Disclaimer : Plot, ide cerita cmn milik author, kagak ada yang boleh protes! *langsung di tendang ke surga(?)*
YunHae cmn milik Ji-Hee {nama Korea author} klo mau protes mending langsung ke YunHae aja dah, siapa suruh terlalu mencintaiku dengan sepenuh hati wkakaka... *langsung dimutilasi massa*
=================

* Ji-Hee POV *

Aku membelalakkan mata lebar, saat melihat jam di dinding kamarku. Dengan satu hentakkan, kutendang selimut hangat yang telah membuaiku dalam mimpi indah. Aku meloncat dari tempat tidur, segera berlari menuju kamar mandi.
“Aku kesiangan...” teriakku, lebih ditujukan pada diri sendiri.
Tidak butuh waktu lama, aku sudah berdiri di depan cermin, memastikan penampilanku tidak terlalu buruk. Ehm... rekor yang bagus, lima menit sudah cukup untuk mandi bebek(?) kekeke~
Kembali kulirik jam di dinding, rasanya aku bisa gila.
Aish... apa aku bisa sampai tepat waktu? Bagaimana ini? Hari ini presentasi kelompokku.
Tanpa pikir panjang, tanpa menunggu taksi yang tidak kunjung menampakkan diri, kuputuskan untuk berlari menuju halte bus.


Tin... Tin... Tin...
Sedikit kulirik sekitarku, aku berada di atas trotoar, ini jalur yang benar untuk pejalan kaki. Jadi, aku terus berlari, tanpa menghiraukan bunyi klakson yang terdengar nyaring, di belakangku.
Tin... Tin... Tin...
Kuredam niatku untuk melihat ke belakang. Aku sedang diburu waktu saat ini. Berfikir positif, tidak mungkin bunyi itu ditujukan padaku, mungkin saja... ada orang yang sedang mengejar istrinya yang sedang minta cerai(?) hehehe... ^^v
Tin... Tin... Tin...
Hey! Orang gila mana yang terus membunyikan klakson seperti itu? Jujur aku sedikit risih (==')
Tin... Tin... Tin...
Aish... suara itu masih saja terdengar, membuatku semakin naik darah.
Tin... Tin... Tin...
Hya! ini sudah keterlaluan, kesabaranku sudah habis, dengan cepat kubalikkan tubuhku.
Bisa kulihat seorang namja(?) duduk di atas motor besarnya, aku tidak tahu siapa, karena wajahnya tertutup oleh helm. Oke, mari kita lihat, sebenarnya apa maunya orang menyebalkan itu.

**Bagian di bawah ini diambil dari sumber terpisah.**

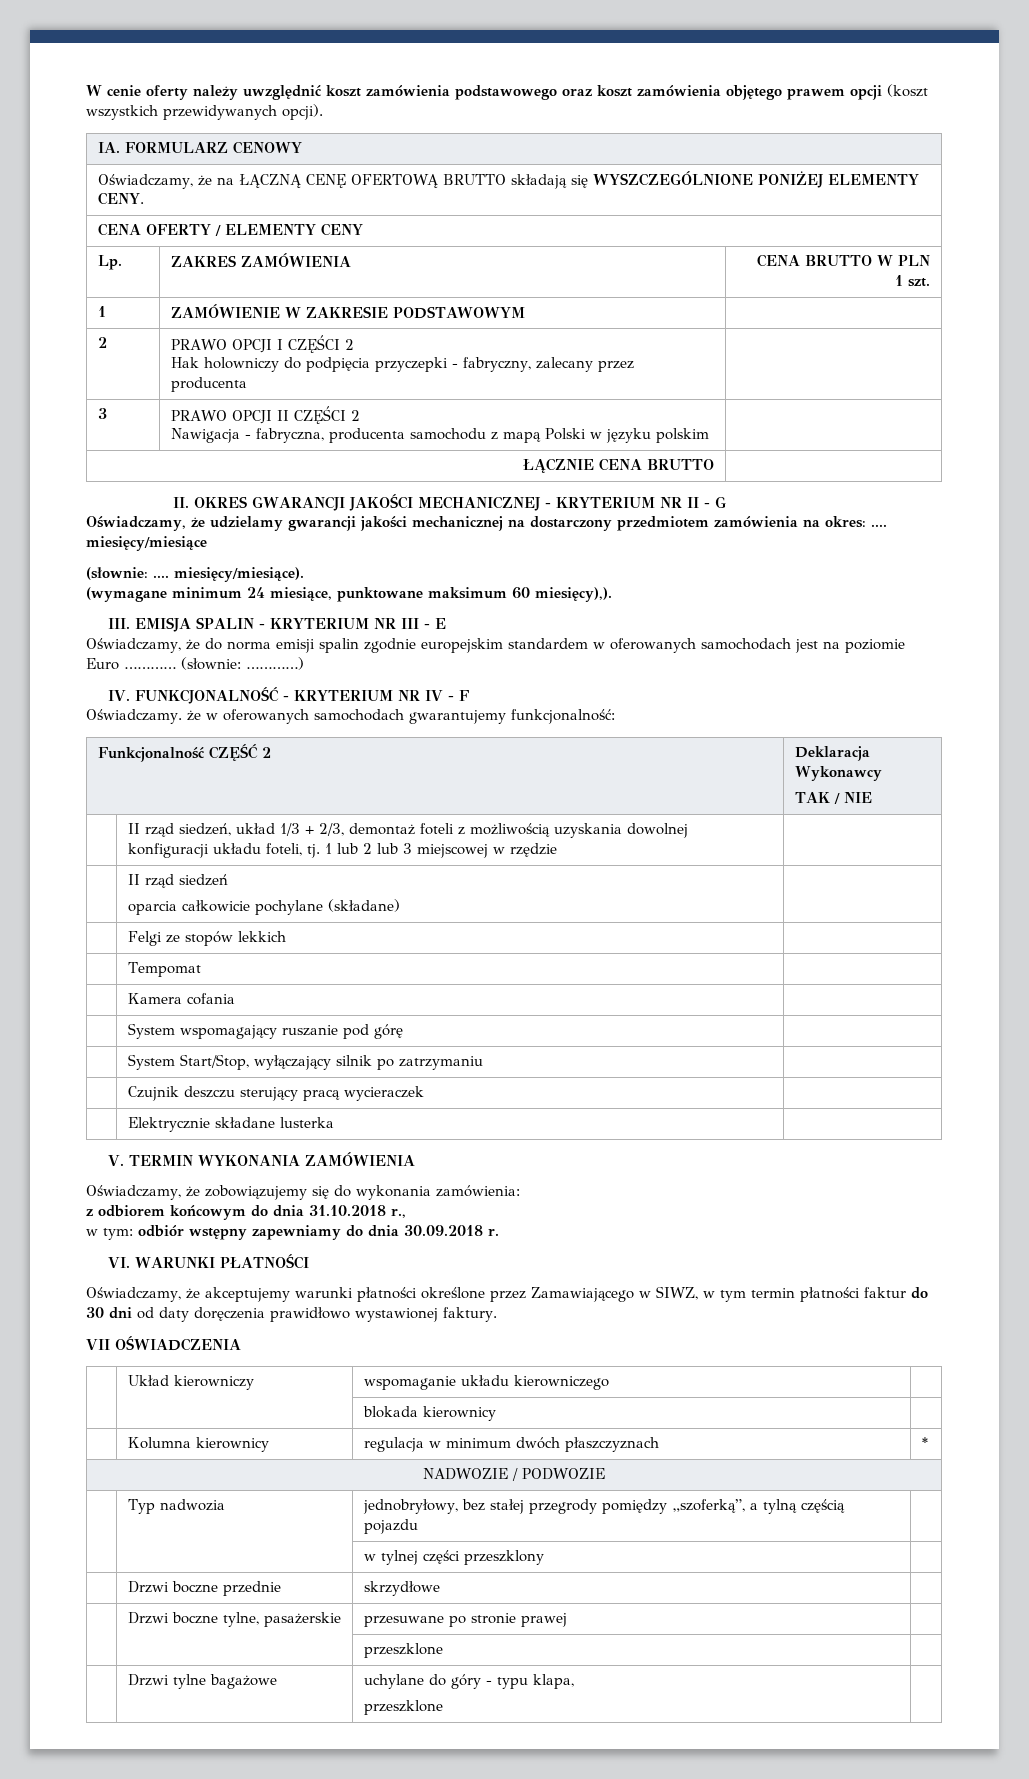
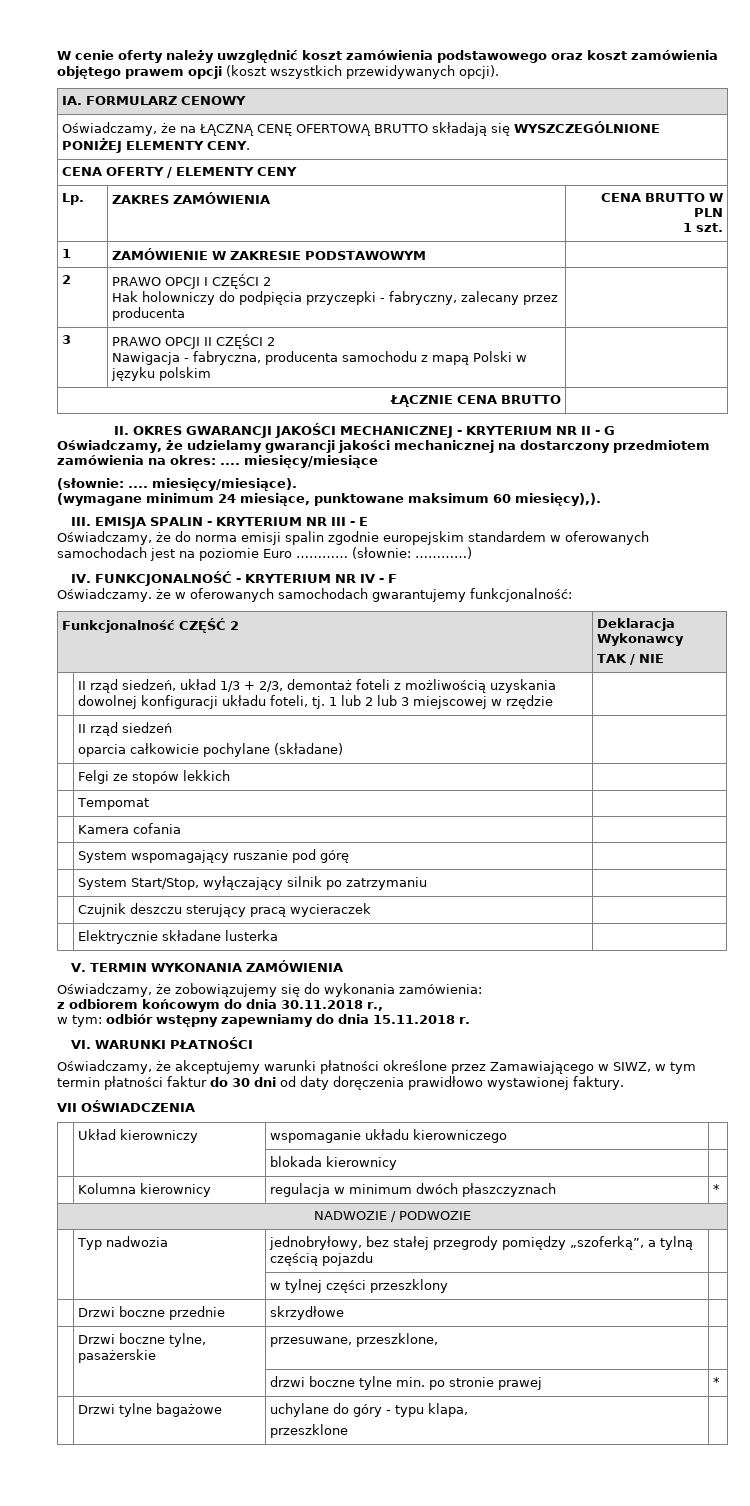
- z odbiorem końcowym do dnia 31.10.2018 r.,
+ z odbiorem końcowym do dnia 30.11.2018 r.,
- w tym: odbiór wstępny zapewniamy do dnia 30.09.2018 r.
+ w tym: odbiór wstępny zapewniamy do dnia 15.11.2018 r.
- | Drzwi boczne tylne, pasażerskie | przesuwane po stronie prawej |
- | | przeszklone |
+ | Drzwi boczne tylne, pasażerskie | przesuwane, przeszklone, |
+ | | drzwi boczne tylne min. po stronie prawej | *

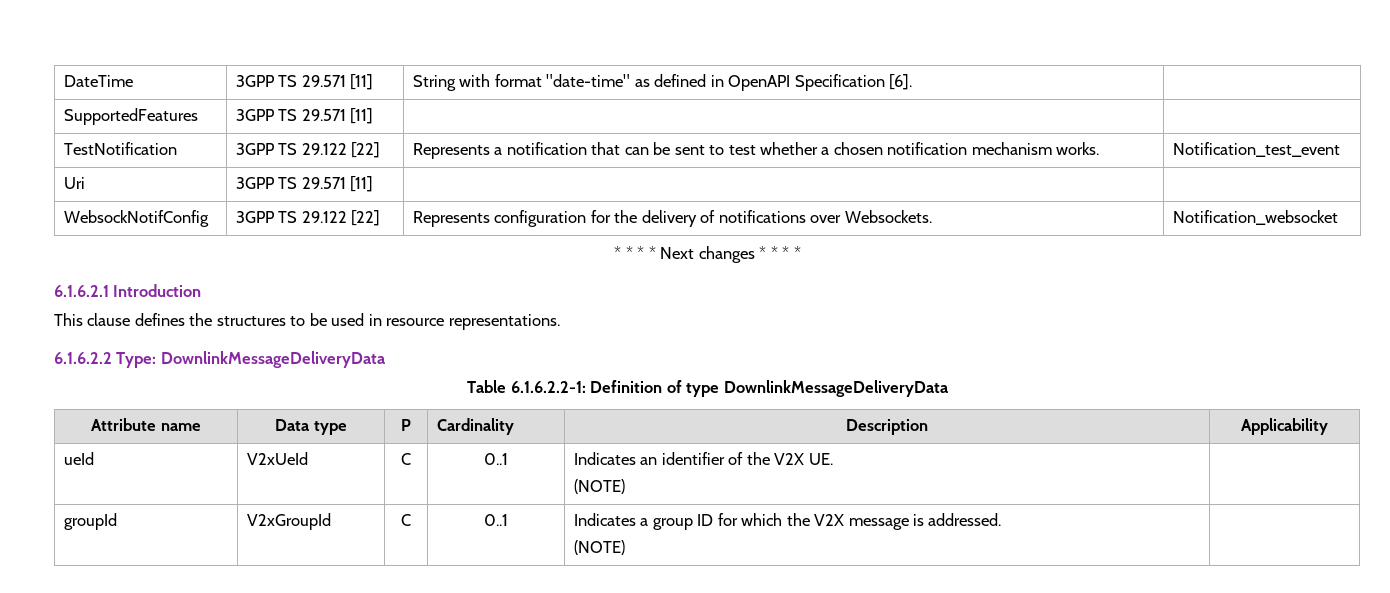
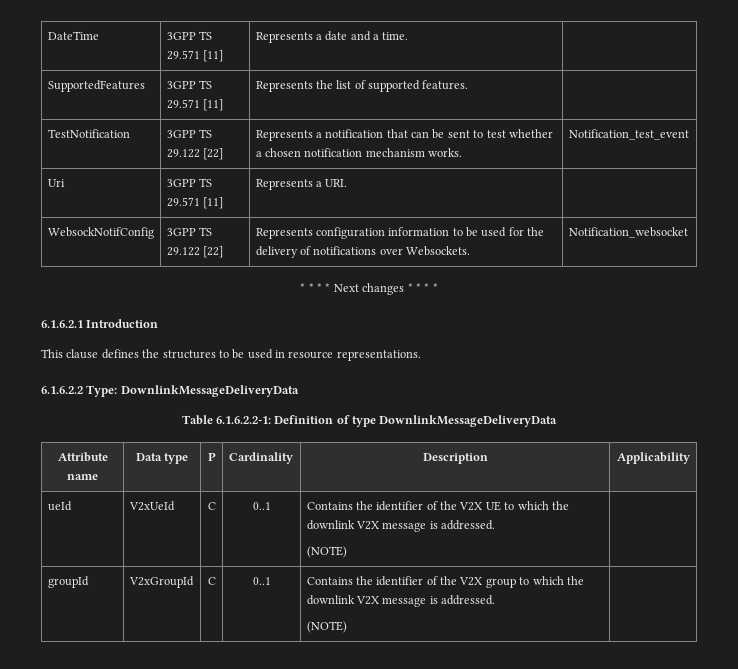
- DateTime | 3GPP TS 29.571 [11] | String with format "date-time" as defined in OpenAPI Specification [6]. |
+ DateTime | 3GPP TS 29.571 [11] | Represents a date and a time. |
- SupportedFeatures | 3GPP TS 29.571 [11] | |
+ SupportedFeatures | 3GPP TS 29.571 [11] | Represents the list of supported features. |
- Uri | 3GPP TS 29.571 [11] | |
+ Uri | 3GPP TS 29.571 [11] | Represents a URI. |
- WebsockNotifConfig | 3GPP TS 29.122 [22] | Represents configuration for the delivery of notifications over Websockets. | Notification_websocket
+ WebsockNotifConfig | 3GPP TS 29.122 [22] | Represents configuration information to be used for the delivery of notifications over Websockets. | Notification_websocket
- ueId | V2xUeId | C | 0..1 | Indicates an identifier of the V2X UE.
+ ueId | V2xUeId | C | 0..1 | Contains the identifier of the V2X UE to which the downlink V2X message is addressed.
- groupId | V2xGroupId | C | 0..1 | Indicates a group ID for which the V2X message is addressed.
+ groupId | V2xGroupId | C | 0..1 | Contains the identifier of the V2X group to which the downlink V2X message is addressed.

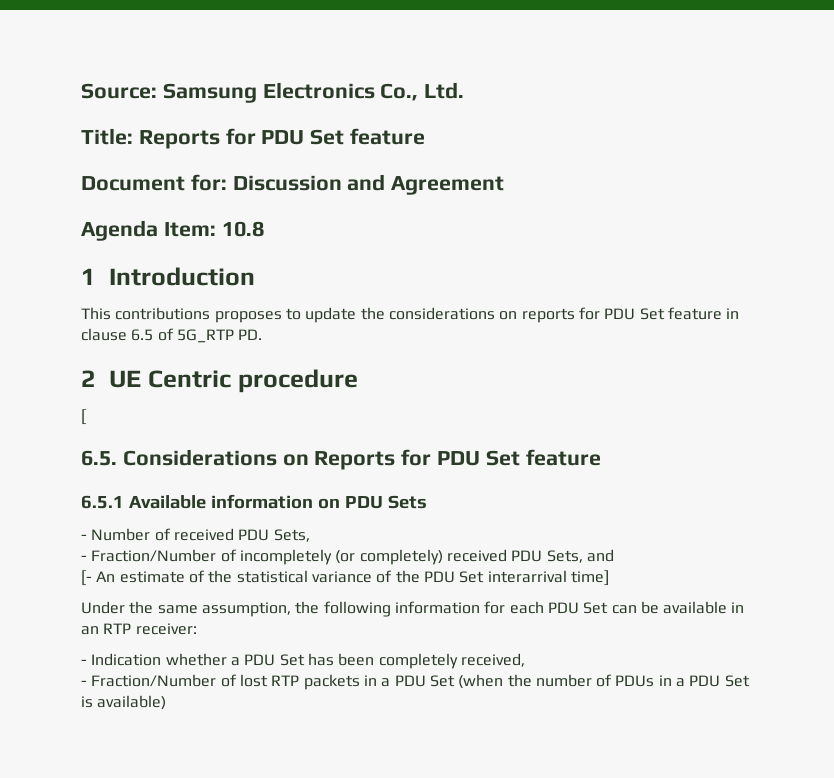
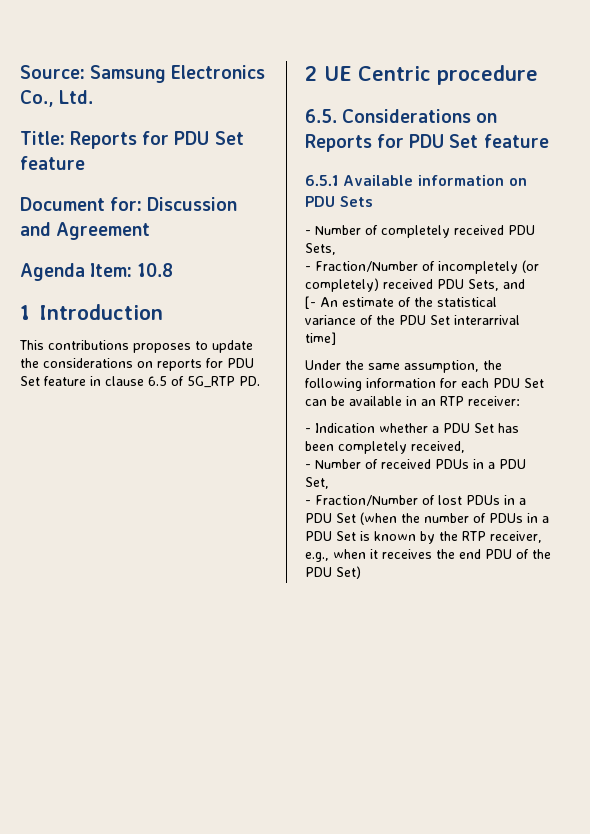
- [
- - Number of received PDU Sets,
+ - Number of completely received PDU Sets,
+ - Number of received PDUs in a PDU Set,
- - Fraction/Number of lost RTP packets in a PDU Set (when the number of PDUs in a PDU Set is available)
+ - Fraction/Number of lost PDUs in a PDU Set (when the number of PDUs in a PDU Set is known by the RTP receiver, e.g., when it receives the end PDU of the PDU Set)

Kulipat tanganku di depan dada, sambil memenicingkan mata.
“Bisa aku tahu, alasan apa yang membuatmu terus membunyikan klakson tuan?” rasanya aku sudah tidak bisa menyembunyikan nada jengkelku.
Tidak ada jawaban, bisa kudengar suara kekehan pelan, kukepalkan tangan, menahan emosi. Perlahan, dia membuka kaca helmnya, yang membuatku sukses membelalakkan mata lebar.
“Kau?” aku menelan ludah, “Lee Donghae? Apa yang kau lakukan di sini?”
“Hanya kebetulan lewat.” jawabnya, sambil mengerlingkan mata?
“Lantas,” aku berkacak pinggang, “Apa maumu? Tuan sok keren.”
“Sepertinya... kau butuh tumpangan?”
Kulihat jam di pergelangan tanganku. Sial! Aku benar-benar akan terlambat.
“Kurasa...” kugigit bibir bawahku, tidak ada salahnya... memanfaatkan kesempatan yang ada bukan? Well, anggap saja ini keberuntungan. Lagipula... kapan lagi aku bisa dibonceng oleh seorang Lee Dongahe? Member Super Junior yang terkenal itu? “Aku memang butuh tumpangan.”
“Naiklah.” dia menyodorkan helm padaku? “Jangan bingung seperti itu, ayo cepat naik.”
Ku kerjapkan mata beberapa kali, sejurus kemudian, aku sudah duduk manis(?) di atas motornya. “Ehm... maaf, apa aku boleh mengajukan permintaan?”
“Apa?”
“Aku sedang buru-buru, jadi... apa kau bisa sedikit ngebut?”
“Pegangan yang kuat! Seperti permintaanmu, kita akan ngebut.”
Dengan cepat, dia langsung menancap gas, yang membuatku -mau, tidak mau- harus mencengkeram bagian perutnya dengan erat (==') Oke, anggap ini bagian dari keberuntungan(?)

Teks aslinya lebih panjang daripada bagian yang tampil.